Just before I pulled out of the driveway, my son Will came running out the door and presented me with his red hat saying "here Mom, take my hat so you won't miss me. You can cuddle it." I almost left it at home, but how could I do that? So I brought his hat with me and took pictures of it in all sorts of interesting places. It was like he was travelling with me. It was like a reminder that pieces of home go with us even as we go on pilgrimage. I know as I learned and listened at Geeenbelt both my family and my church family stayed with me as I pondered how every new ideas can be used at home and in church. Even when we taking time away, we bring with us pieces of home because that is where all that we've explored and learned gets lived out in ever new ways. 

On Tuesday morning we gathered once again as United Church pilgrims and what we take with us is certainly on our minds. Many of us weary after so much going, listening, doing and learning. I certainly was. We opened wit worship. One of the songs we sang was "take, o take me as I am. Summon out what I shall be. Set your seal upon your heart and live in me." It is a lively John  Bell song. In many ways it is what I've taken from this pilgrimage. God takes us we are, uses our gifts and skills, inspires us to go on new directions and lives in us as we live out our calling.  
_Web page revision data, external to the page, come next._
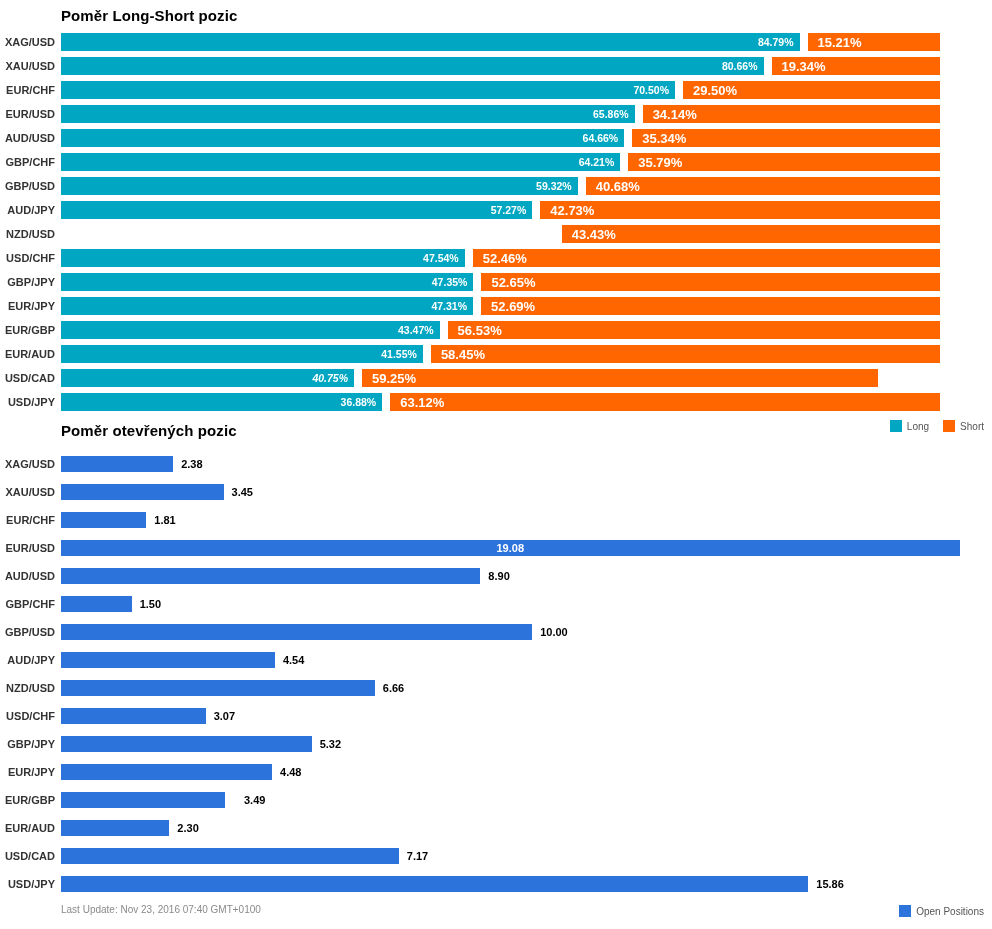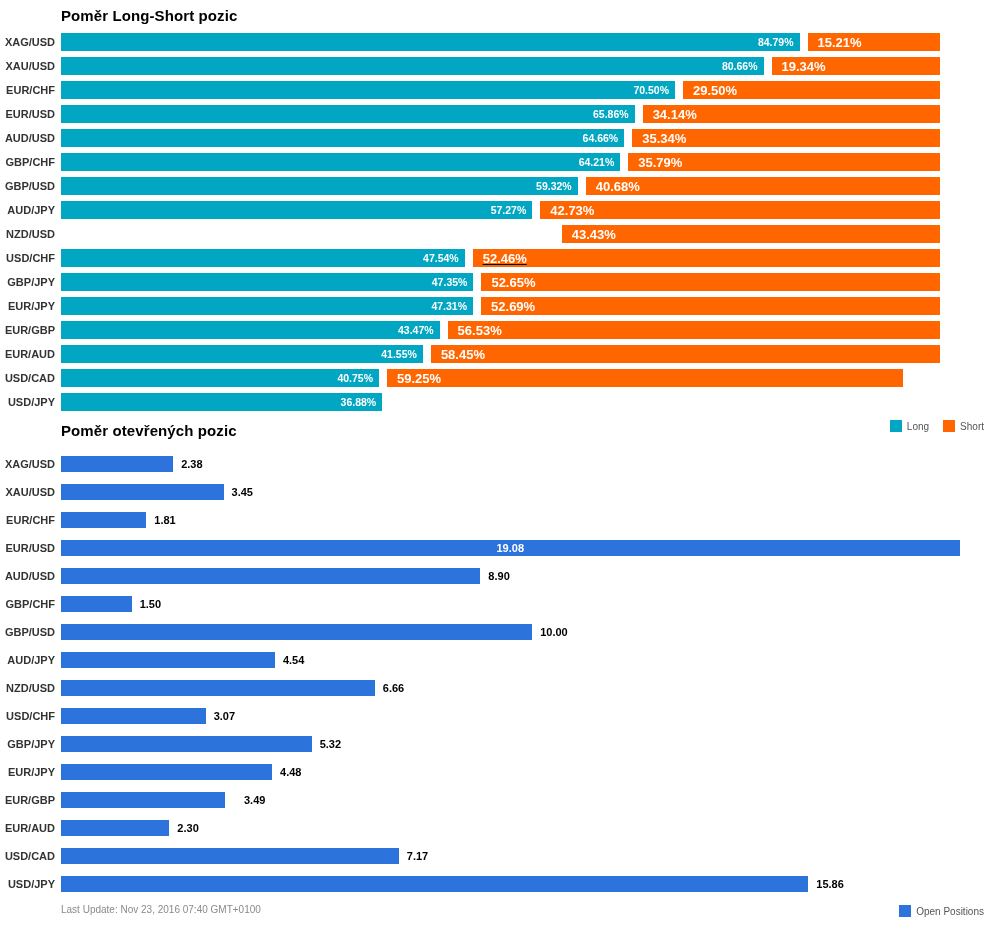"52.46%" div.seg { text-decoration: underline -> none }
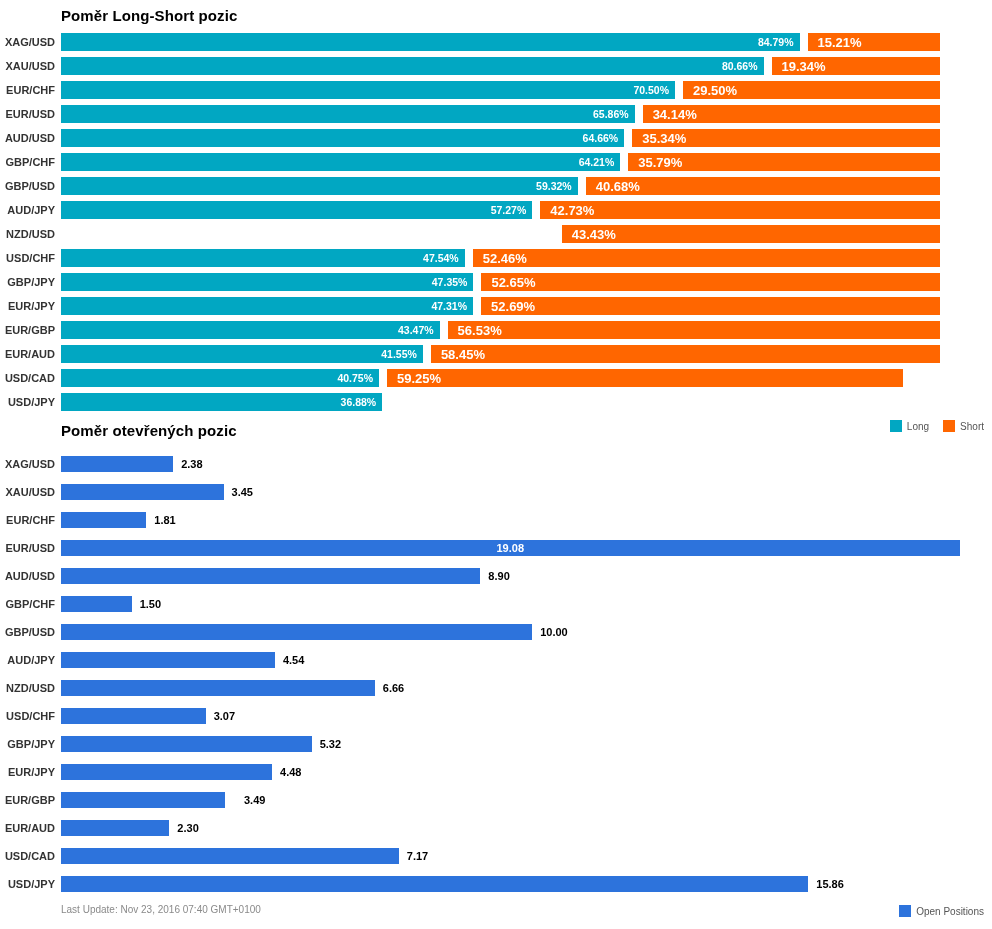"40.75%" div.seg { font-style: none -> italic; width: 318px -> 293px }
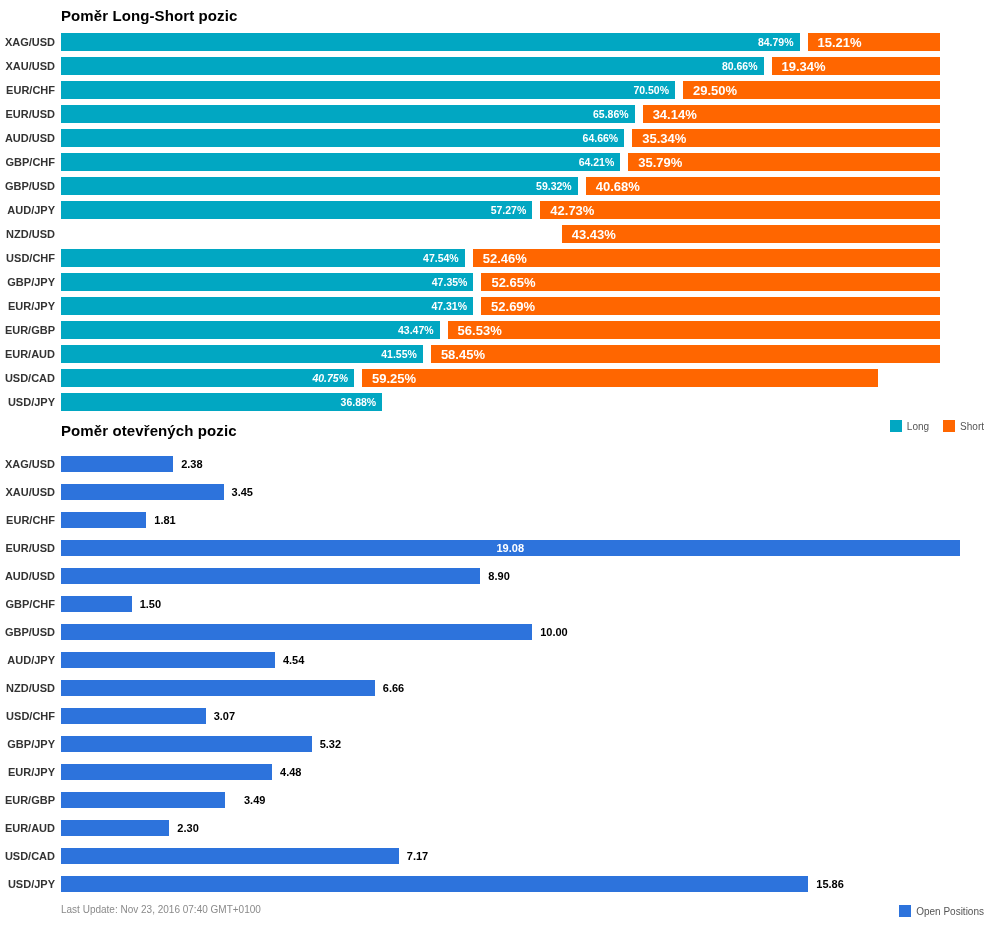"63.12%" div.seg { html: none -> <div> <span>63.12%</span> </div> }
If I were to summerize what I learned it would be "love God, love neighbour." Many of the speakers emphasized the importance of how we live out our faith. Loving our neighbour is one of the ways that we do that the speakers all came at it from different ways. It reminded me that it is so important that in the church we look beyond the walls if our church and be engaged in our community. 

Our moderator quoted St. Augustine reminding us that without God wr can't and without us God won't. The gospel message is alive in so many ways and can be communicated in many ways. At Geeenbelt there are a hundred different styles of worship whether it is rock worship, Taize worship, nursery rhyme Eucharist or U2charsit. There are many ways to sing praises to God. It reminds me that as we gather for worship we to can praise God in many ways with music, in silence, through movement or in our creative endeavours. 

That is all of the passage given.